I am a Research Scientist at DeepMind and part of their Science team. I did my PhD at the Applied AI lab (A2I), supervised by Professor Ingmar Posner. Other recent adventures include a research sabbatical in 2020 at the BCAI collaborating with Max Welling’s lab at the University of Amsterdam and an internship at DeepMind supervised by Adam Santorro in 2021.

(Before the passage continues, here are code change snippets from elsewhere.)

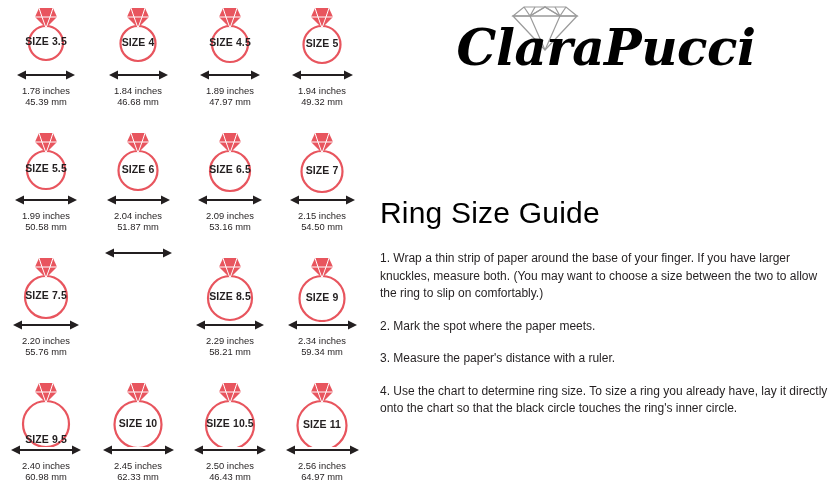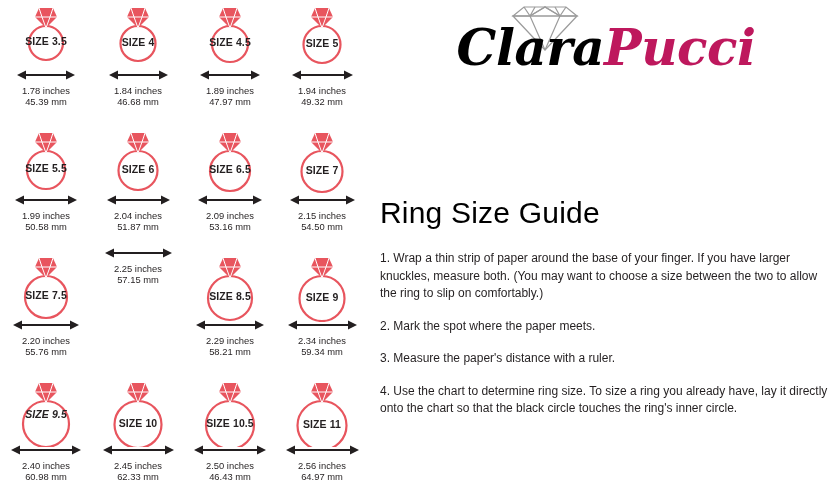--- a/index.html
+++ b/index.html
@@ -109,7 +109,7 @@
     white-space: nowrap;
   }
   .brand-first { color: #000000; }
-  .brand-second { color: #be185d; }
+  .brand-second { color: #000000; }
 
   .guide-title {
     position: absolute;

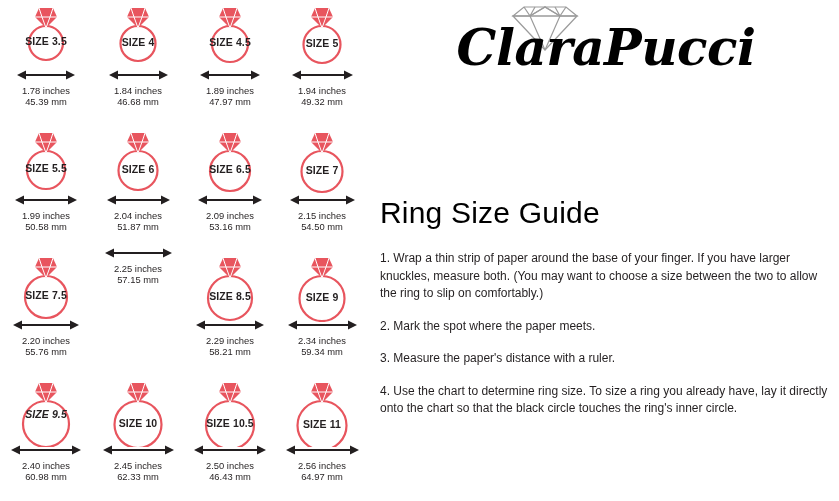--- a/index.html
+++ b/index.html
@@ -344,10 +344,6 @@
             <path d="M0,6 L9,1.5 L9,10.5 Z" fill="#231f20"></path>
             <path d="M67,6 L58,1.5 L58,10.5 Z" fill="#231f20"></path>
           </svg>
-        </div>
-        <div class="meas">
-          <div>2.25 inches</div>
-          <div>57.15 mm</div>
         </div>
       </div>
       <div class="cell">

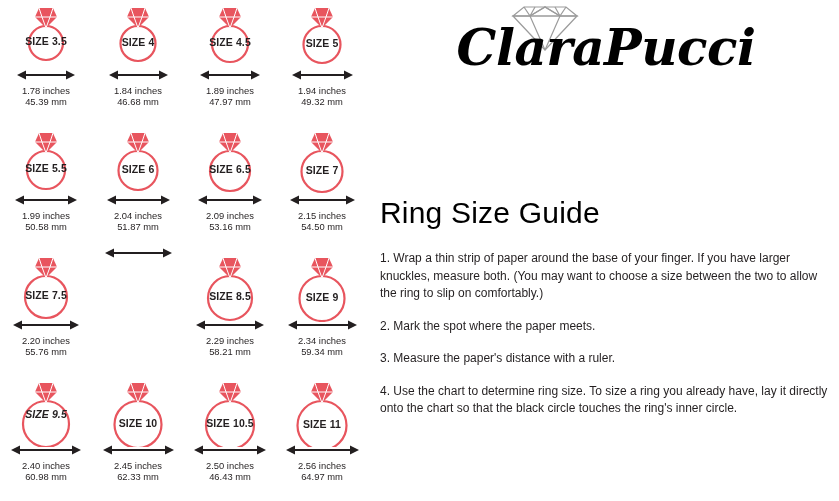--- a/index.html
+++ b/index.html
@@ -398,7 +398,7 @@
             <path d="M35,15 L57,15 L46,26 Z" fill="#e8555e"></path>
             <path d="M35,15 L57,15 M39,6 L42,15 M53,6 L50,15 M42,15 L46,26 M50,15 L46,26" fill="none" stroke="#ffffff" stroke-width="1"></path>
           </svg>
-          <div class="size-label" style="top: 33px; font-style: italic;">SIZE 9.5</div>
+          <div class="size-label" style="top: 58px;">SIZE 9.5</div>
         </div>
         <div class="arrow-row">
           <svg width="70" height="12" viewBox="0 0 70 12">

My PhD topic was learning invariant and equivariant representations, which remains a keen interest of mine. Simply put: whereas most of deep learning is concerned with finding the important information in an input, I focussed on ignoring harmful or irrelevant parts of information. This is tantamount to leveraging symmetries and can be important to counteract biases or to better leverage structure in the data. While almost all machine learning tasks have some symmetries (which are often leveraged, e.g., by CNNs being translation equivariant), they become particularly prevalent on the length scales of molecules and below. I argue that, if we want to make machine learning enabled breakthroughs in fields like biochemistry and material science, we need to become good at leveraging symmetries.
I am originally from Southern Germany. Before switching to Machine Learning for my PhD, I studied physics at the Universities of Erlangen, Heidelberg, and Imperial College London. In my spare time, I enjoy rock climbing, tennis, playing the guitar, and the occasional carpentry project.